- _WHAT YOU ARE ASKED TO DO_:
Could you output, exactly and with nothing else, every line from the one that contains "Subaru 34710FJ113: 5" through the last line of the listing below?

- _RECORDS SUPPLIED_:

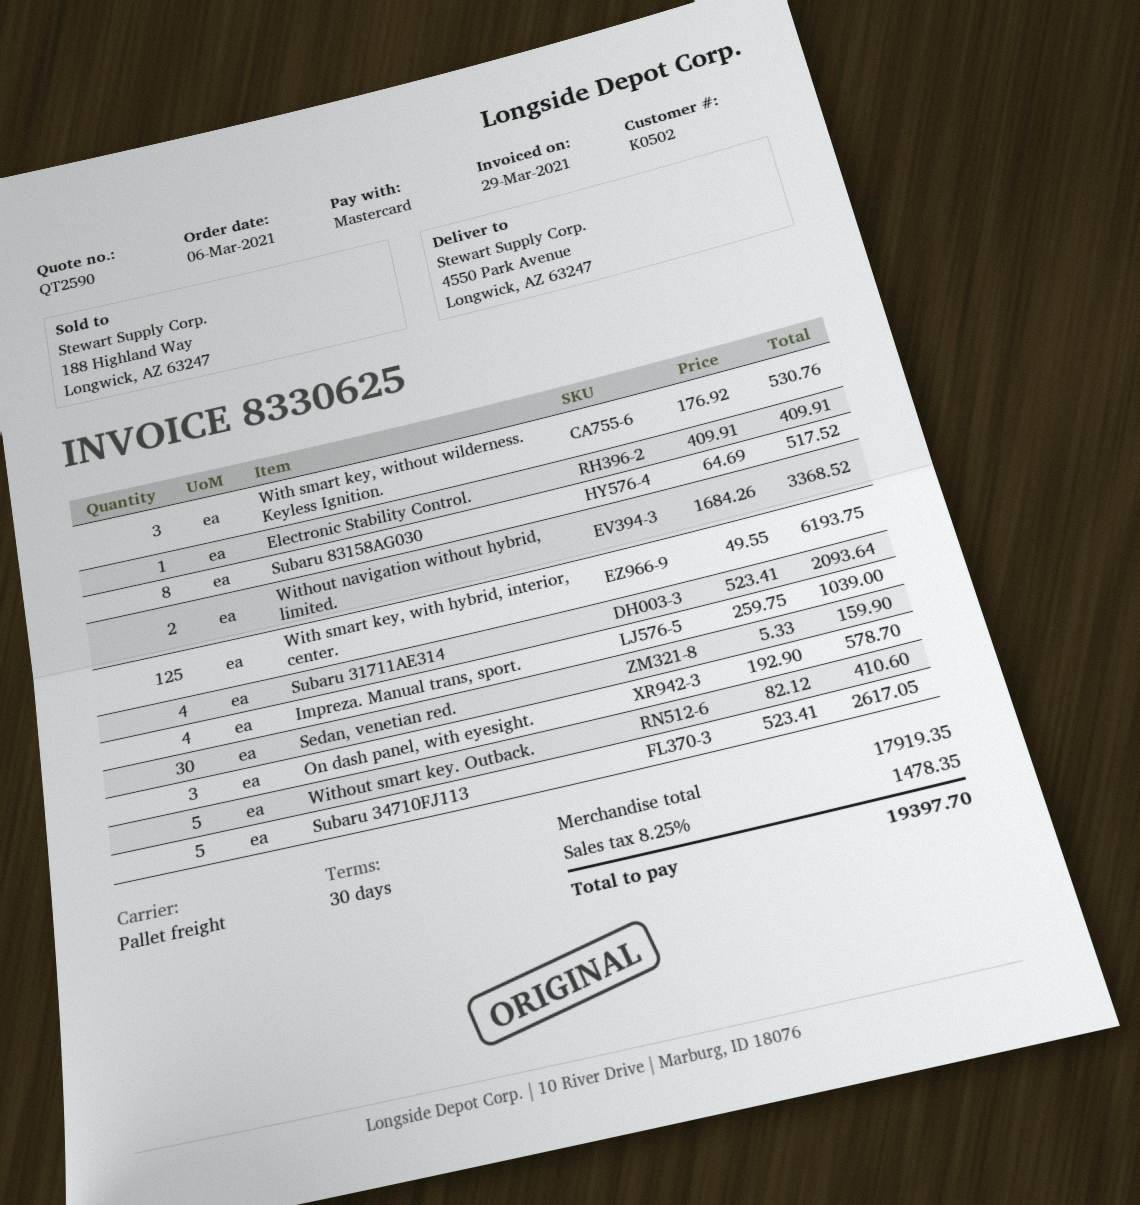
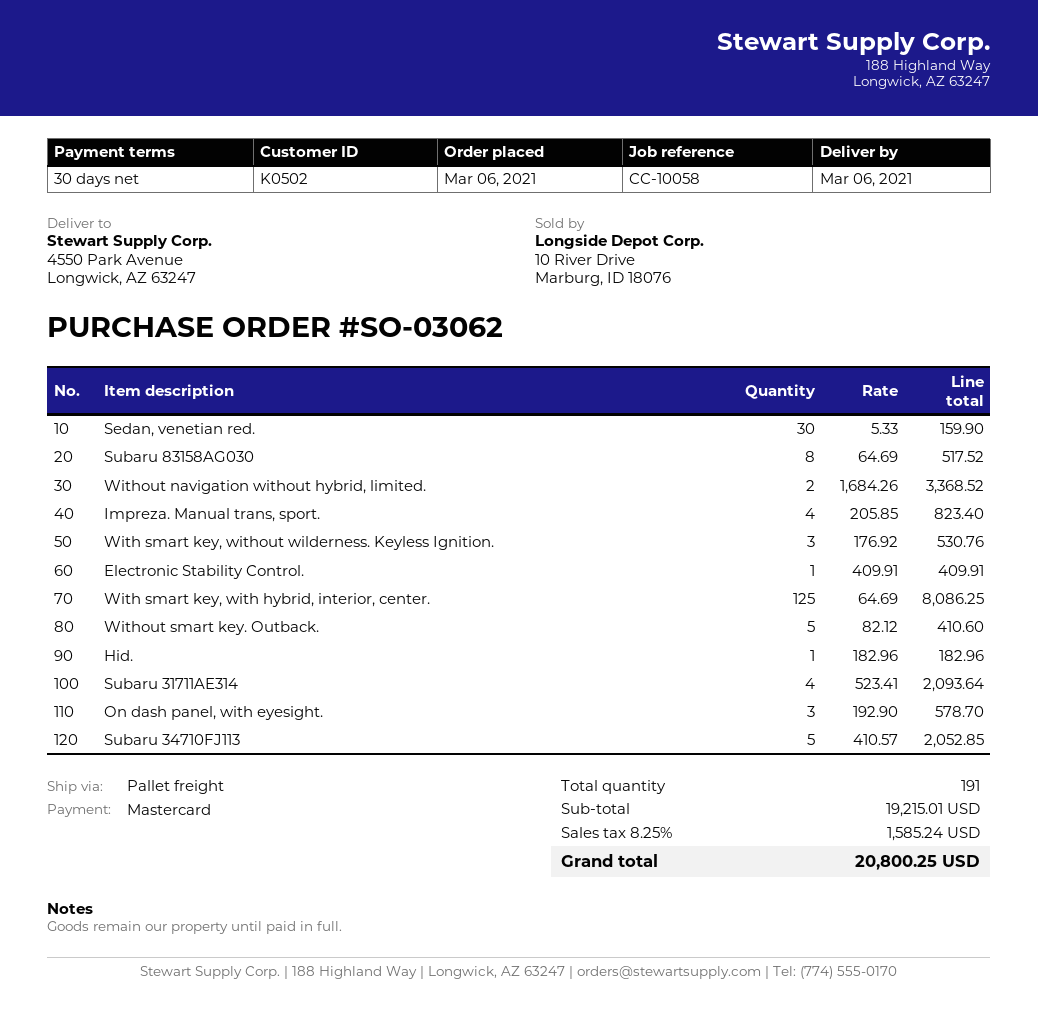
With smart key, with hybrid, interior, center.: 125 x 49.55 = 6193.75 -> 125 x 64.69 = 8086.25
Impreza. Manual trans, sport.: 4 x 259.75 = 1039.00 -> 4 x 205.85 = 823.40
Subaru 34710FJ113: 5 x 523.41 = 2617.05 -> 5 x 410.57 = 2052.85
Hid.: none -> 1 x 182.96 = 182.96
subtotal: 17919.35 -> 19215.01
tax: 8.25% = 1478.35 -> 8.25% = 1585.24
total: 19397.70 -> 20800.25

- _COMPLETED TASK_:
Subaru 34710FJ113: 5 x 523.41 = 2617.05 -> 5 x 410.57 = 2052.85
Hid.: none -> 1 x 182.96 = 182.96
subtotal: 17919.35 -> 19215.01
tax: 8.25% = 1478.35 -> 8.25% = 1585.24
total: 19397.70 -> 20800.25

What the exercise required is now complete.